Résumés du défendeur 1
Les avocats du prévenu 1 ont soutenu dans leurs résumés écrits et oraux que le prévenu devait être acquitté de l'infraction de meurtre qui lui était attribuée dans l'acte d'accusation, puisque l'accusateur n'avait pas prouvé sa culpabilité hors de tout doute raisonnable.
Concernant le témoignage de Muhammad, il a été affirmé que Muhammad n'avait pas été invité à un entretien au bureau du procureur de l'État, et qu'aucune réunion préparatoire n'avait été tenue avec lui, dans l'intention qu'il ne réponde pas aux questions de l'accusateur, afin que celui-ci puisse soumettre ses déclarations à l'informateur et à la police.

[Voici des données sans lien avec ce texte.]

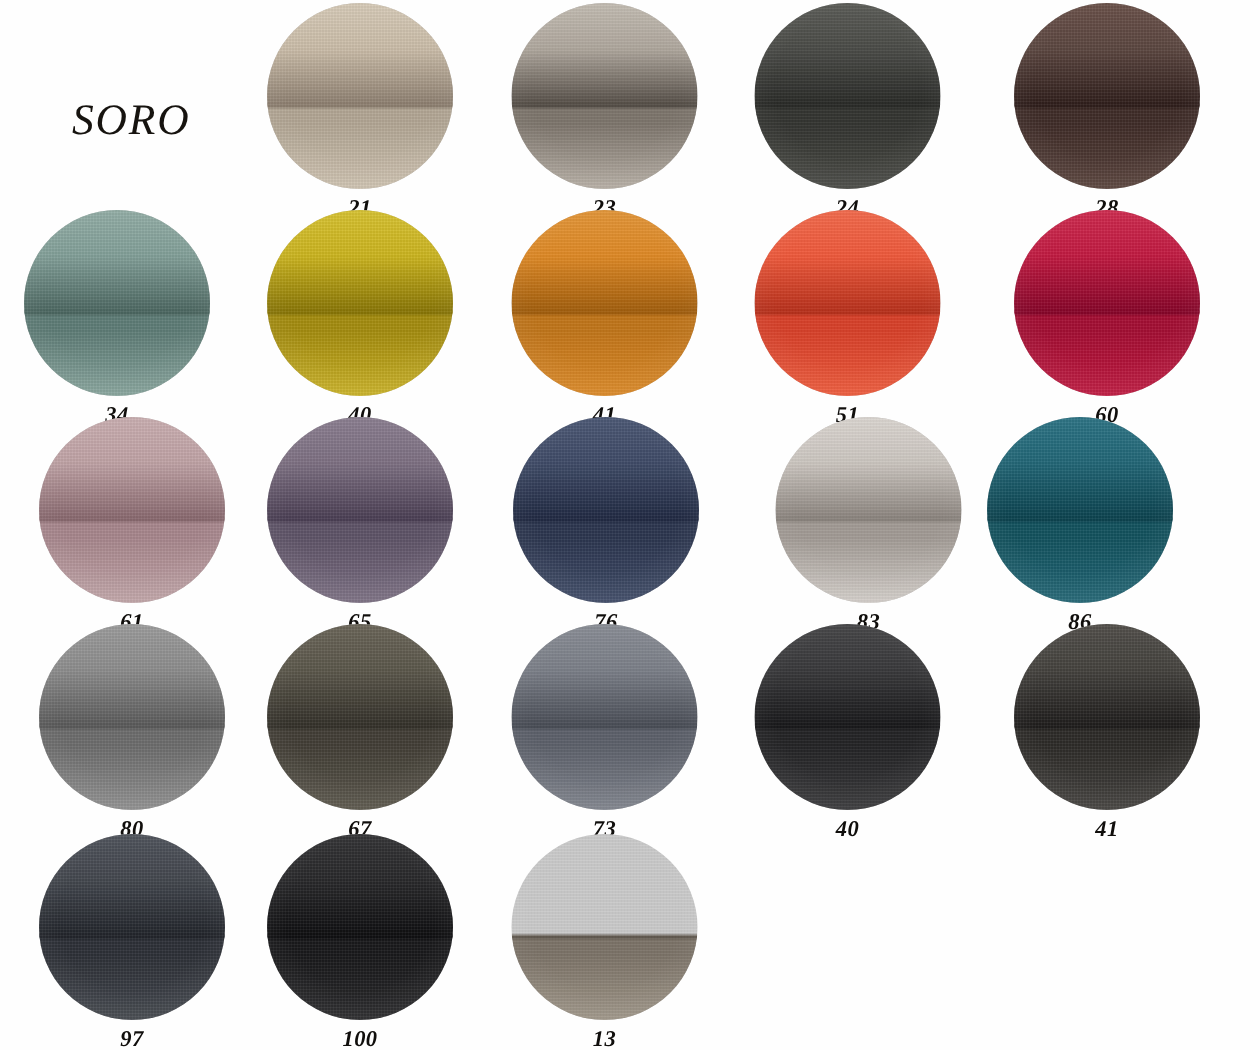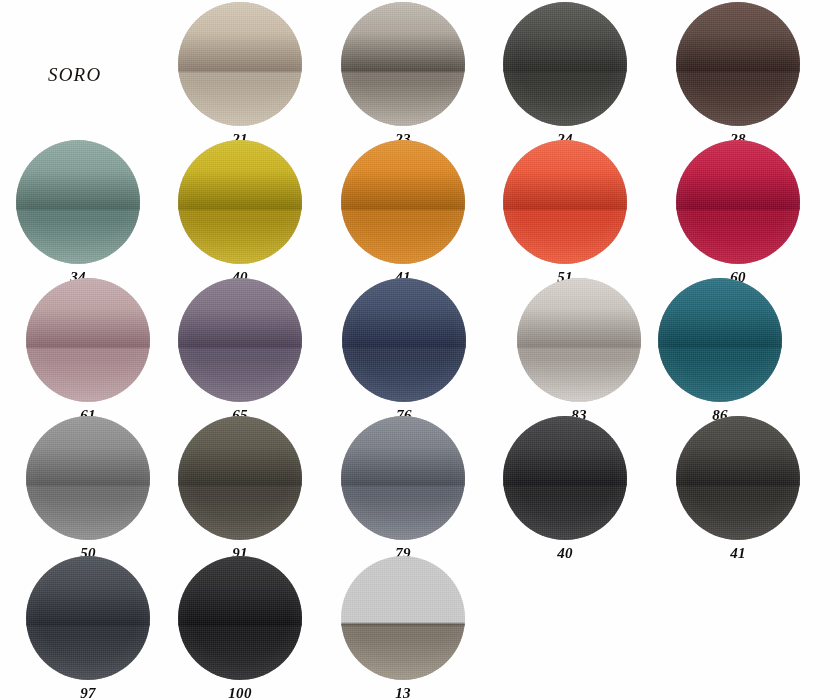--- a/index.html
+++ b/index.html
@@ -32,7 +32,7 @@
     font-family: "Liberation Serif", "DejaVu Serif", serif;
     font-style: italic;
     font-weight: 400;
-    font-size: 19px;
+    font-size: 29px;
     letter-spacing: 1.2px;
     color: #16130f;
     white-space: nowrap;

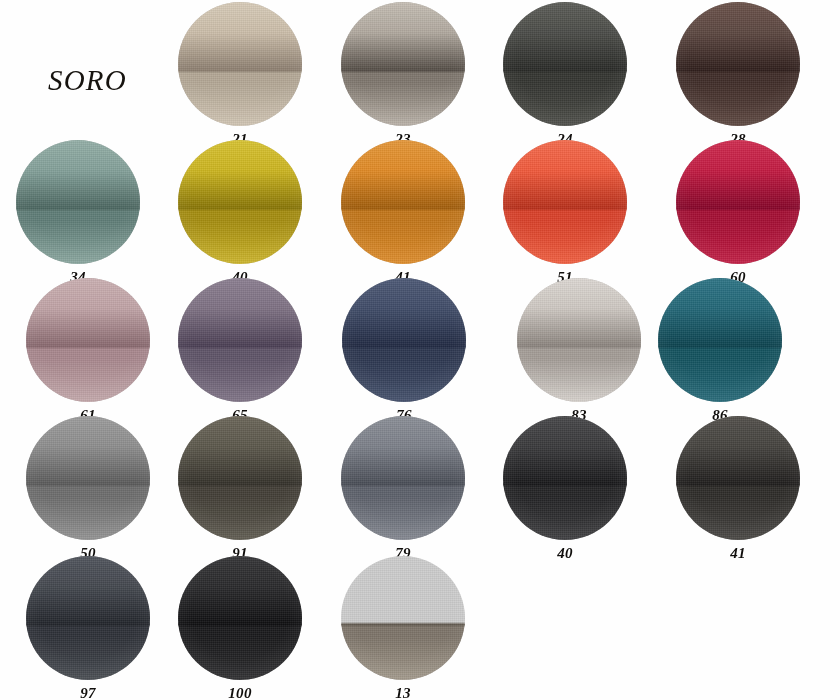--- a/index.html
+++ b/index.html
@@ -279,7 +279,7 @@
           <div class="fabric-weave"></div>
           <div class="fabric-vignette"></div>
         </div>
-        <div class="swatch-label">50</div>
+        <div class="swatch-label">80</div>
       </div>
       <div class="swatch-cell" style="left: 178px; top: 416px;">
         <div class="swatch-disc">

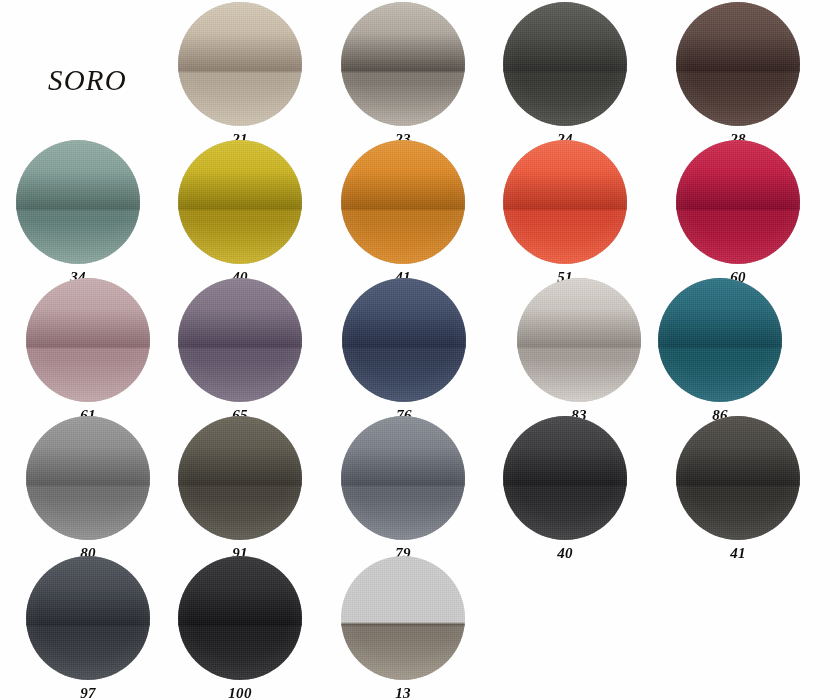--- a/index.html
+++ b/index.html
@@ -289,7 +289,7 @@
           <div class="fabric-weave"></div>
           <div class="fabric-vignette"></div>
         </div>
-        <div class="swatch-label">91</div>
+        <div class="swatch-label">67</div>
       </div>
       <div class="swatch-cell" style="left: 341px; top: 416px;">
         <div class="swatch-disc">

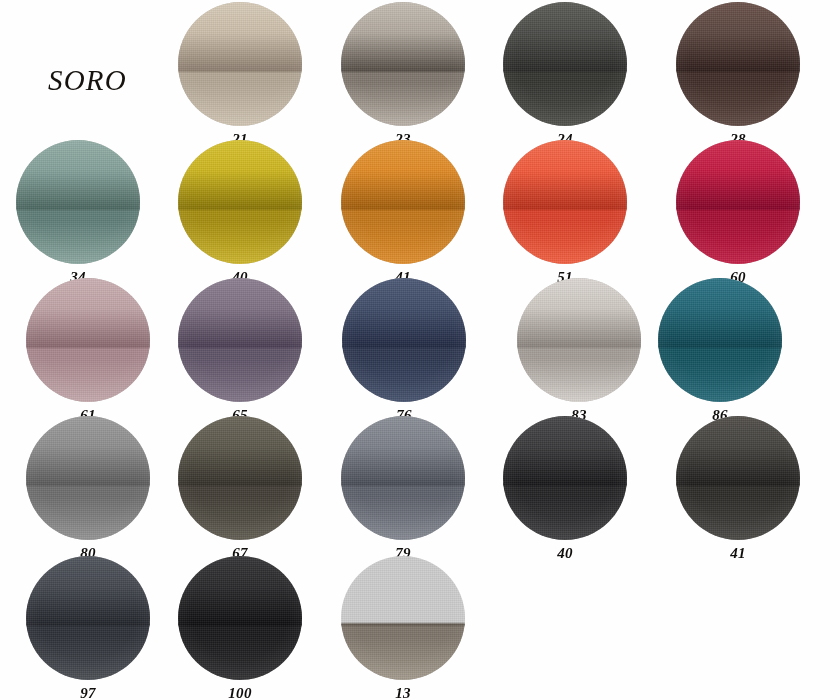--- a/index.html
+++ b/index.html
@@ -299,7 +299,7 @@
           <div class="fabric-weave"></div>
           <div class="fabric-vignette"></div>
         </div>
-        <div class="swatch-label">79</div>
+        <div class="swatch-label">73</div>
       </div>
       <div class="swatch-cell" style="left: 503px; top: 416px;">
         <div class="swatch-disc">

Référence de l'avocat du défendeur aux témoignages au tribunal - L'avocat du défendeur a soutenu que la réception des produits numériques fournis par le témoin Yigal Singer ne devrait pas être approuvée. Concernant le témoignage de l'enquêteur, le sergent Eyal Saban, il a été affirmé, entre autres, que le témoin avait confirmé qu'il n'avait pas procédé à un véritable examen pour examiner l'alibi du prévenu 1.
Plus tard dans les résumés, il a été noté, entre autres, que dans le témoignage de l'enquêteur, le sergent Eyal Zeitoun, le témoin a évité de répondre à une question concernant le PFO concernant la conversation dont la bouteille avait été discutée. De plus, il a été affirmé que, au cours de son témoignage, lorsque l'interrogateur a été interrogé sur le type de véhicule dont le meurtrier était parti, il a répondu que les témoins avaient dit qu'il s'agissait d'un véhicule Mazda ou quelque chose de similaire, mais lorsque sa réponse lui a été lancée dans un témoignage qu'il a donné lors du procès de Muhammad, où il a dit qu'aucun témoin n'avait donné de détails sur le type de véhicule, il a répondu qu'il ne s'en souvenait pas.
Il a également été affirmé dans les résumés de l'avocat de l'accusé que le témoignage du père de Muhammad montrait, entre autres, que la cicatrice sur le visage de son fils avait été causée par une incision pratiquée par quelqu'un de la famille du défunt. Il a également été affirmé que, selon le père, le défunt avait été poignardé dans le dos environ deux semaines avant le meurtre, par un membre de la famille Abu al-Qi'an, et qu'il possédait un enregistrement d'une personne de la famille du défunt qui lui avait dit qu'ils savaient que ce n'était pas sa famille.